Article

Niamh Reed
Niamh Reed 17 October 2018

Social media and sentiment analysis: a match made in business heaven

Sentiment analysis and social media go together like bread and butter. Here’s how sentiment analysis can support your social media strategy.

There are more than three billion social media users globally. That’s a lot of people you could potentially reach with your social media strategy. Social media presents businesses with massive potential for business growth, positive brand perception, and great customer service.

But this potential is difficult to realise. Unfortunately, complaints, enquiries and even praise from consumers on social media aren’t always handled appropriately, if at all. As a result, many businesses fail at cultivating a positive brand reputation on these social channels.

This is where sentiment analysis comes into play. It helps businesses monitor their brand perception and give their social media presence a boost toward the positive.

What is sentiment analysis?

Sentiment analysis is the name for technology that senses tone and emotion behind the text we post online and send in messages. It works by looking for keywords in our posts that denote positivity (great, excellent, happy, relieved etc.) and negativity (bad, awful, waiting, broken etc.). It then quantifies each post as positive, negative, or neutral.

It’s young and can be fooled by sarcasm, but it’s still capable of giving a pretty good idea about how your customers feel about your brand, your business and your customer service.

The meaning behind the message

In a world where Facebook and Twitter never sleep, your customer service needs to be ready 24/7. With 78% of people who complain to a business on Twitter expecting a response within the hour, creating a positive customer experience on social media can benefit from all the help available.

But online messages can be tricky to get emotional meaning from. They don’t have facial or vocal cues to help, and when you’re on the clock, a wrong response might lead to a social media faux pas that can make a negative sentiment worse.

When sentiment analysis is added to the mix, however, it analyses each of these messages and gives them a sentiment score. This allows your messages and mentions to be automatically parsed by emotional context. In turn, this helps you make sure that each complaint, enquiry or positive comment on social media is responded to appropriately. Be that by a human agent, a chatbot, or automation software.

Public perception

The sentiment score of these social media mentions can also be analysed to show positive or negative feelings about the brand and business. And it can do this whether you have six mentions or 6,000.

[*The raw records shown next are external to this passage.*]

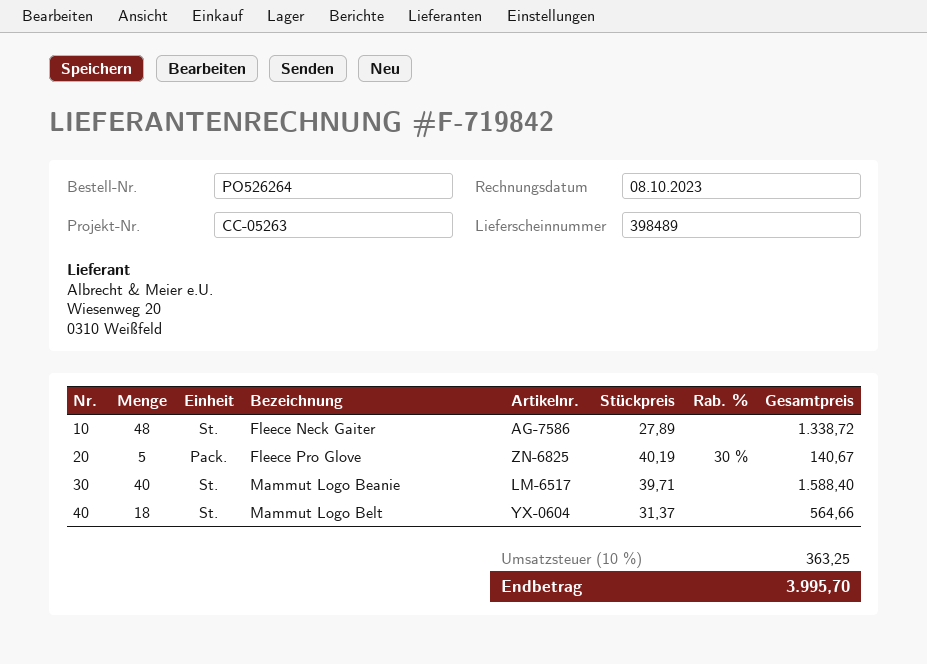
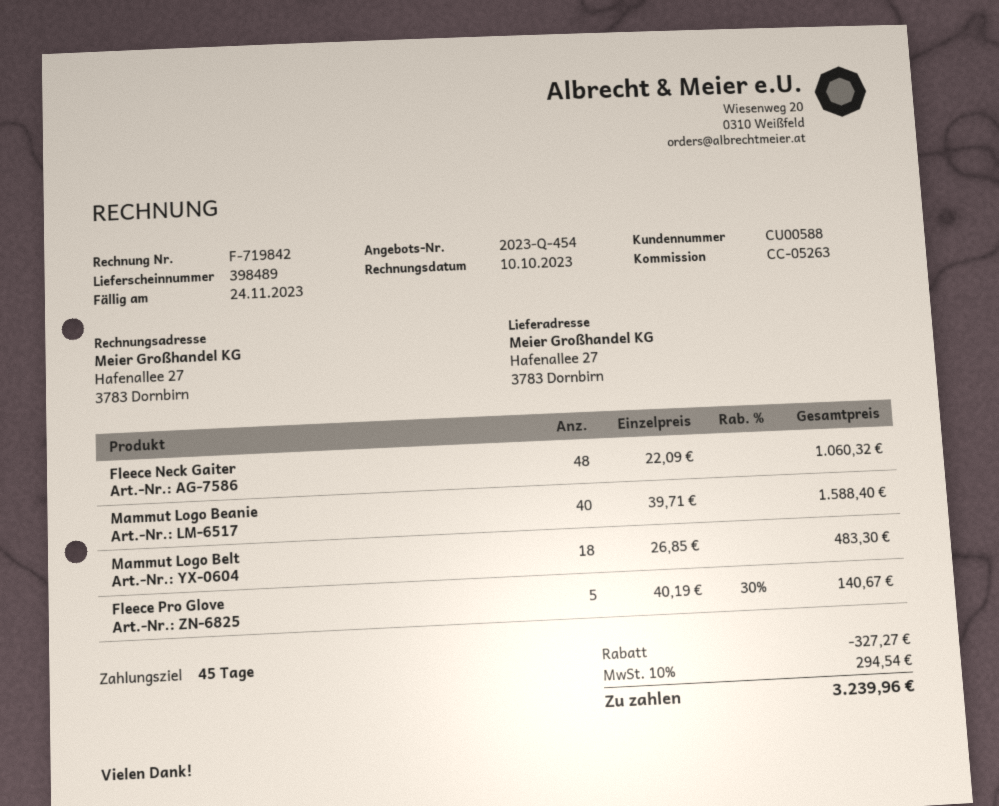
invoice date: 2023-10-08 -> 2023-10-10
Fleece Neck Gaiter: 48 x 27.89 = 1338.72 -> 48 x 22.09 = 1060.32
Mammut Logo Belt: 18 x 31.37 = 564.66 -> 18 x 26.85 = 483.30
discount: none -> 327.27
tax: 10% = 363.25 -> 10% = 294.54
total: 3995.70 -> 3239.96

This level of fine-tuned analysis offers an accurate overview of your public perception amongst social media users. This overview can be a quick snapshot of the current sentiment about your business. Or it could be an ongoing analysis that lets you track your brand perception over time. This means that you can watch how your brand perception evolves as your business grows.

Plus, using sentiment analysis at the right time, or on posts and mentions relating to targeted keywords, can indicate the effectiveness of your marketing campaigns. A positive or negative sentiment following a new marketing campaign will tell you what resonated well with social media users, and what didn’t.

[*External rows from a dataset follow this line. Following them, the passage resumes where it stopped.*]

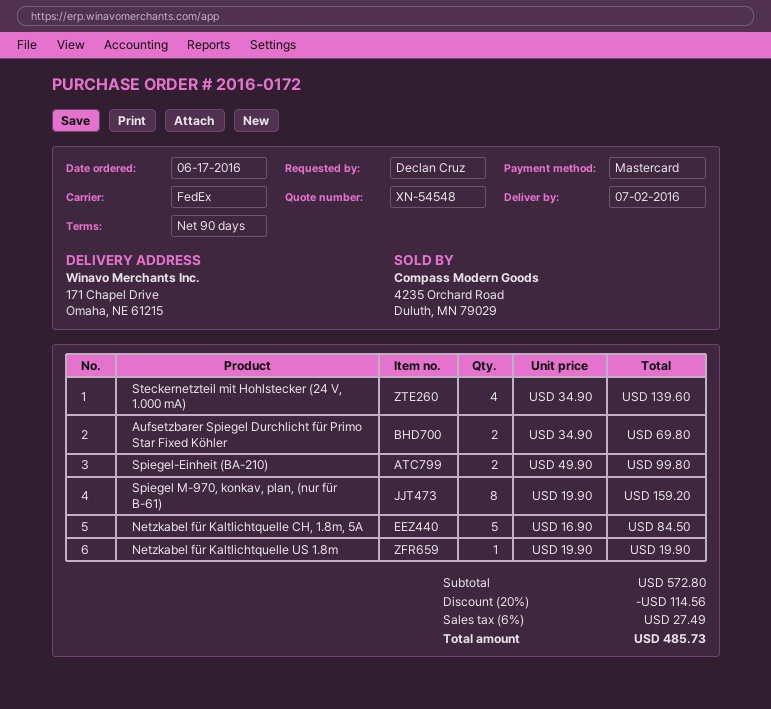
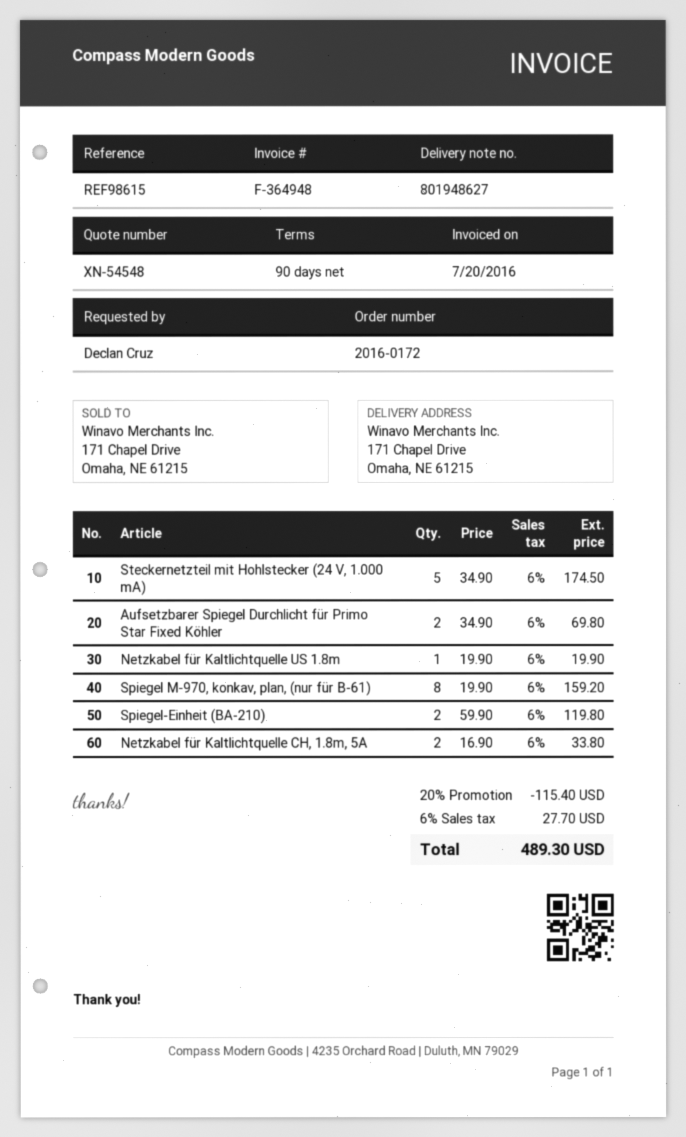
Steckernetzteil mit Hohlstecker (24 V, 1.000 mA): 4 x 34.90 = 139.60 -> 5 x 34.90 = 174.50
Spiegel-Einheit (BA-210): 2 x 49.90 = 99.80 -> 2 x 59.90 = 119.80
Netzkabel für Kaltlichtquelle CH, 1.8m, 5A: 5 x 16.90 = 84.50 -> 2 x 16.90 = 33.80
discount: 20% = 114.56 -> 20% = 115.40
tax: 6% = 27.49 -> 6% = 27.70
total: 485.73 -> 489.30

Sentiment analysis on social media, then, will help you define part of your audience. It will help you refine your brand identity and voice. And you could gain a clearer understanding of your market. With this information, you can fine-tune your marketing.

Grow your presence

By using sentiment analysis to monitor your social media and improve your customer experience on platforms like Twitter and Facebook, you stand to gain brand awareness and increasing presence — helping your business grow. In fact, 71% of customers that have a good social media experience with a business are likely to recommend that brand to others. So, when you improve your social media experience, you stand to improve your brand awareness too.

The beauty, and the beast, of social networks for businesses is that responses to complaints are available to both current and future customers. When you have sentiment analysis on your side, you have something helping you ensure a great social media customer experience and a positive brand voice. So, handling customer service through a public platform changes from the bane of PR, to the perfect opportunity to transform complaints into a positive brand reputation exercise.

In other words, you can not only show off a great customer experience on social media, but demonstrate to prospective customers that your support (and so your business) is accessible and friendly.

Hand in hand

With sentiment analysis, your social media can tell you what people think of your brand as it grows. It can outline how well your latest marketing effort has been received, and it can provide a platform for you to show off your great customer service.

When sentiment analysis and social media are put together, the benefits to your business and brand perception make it clear; the two are a match made in business heaven.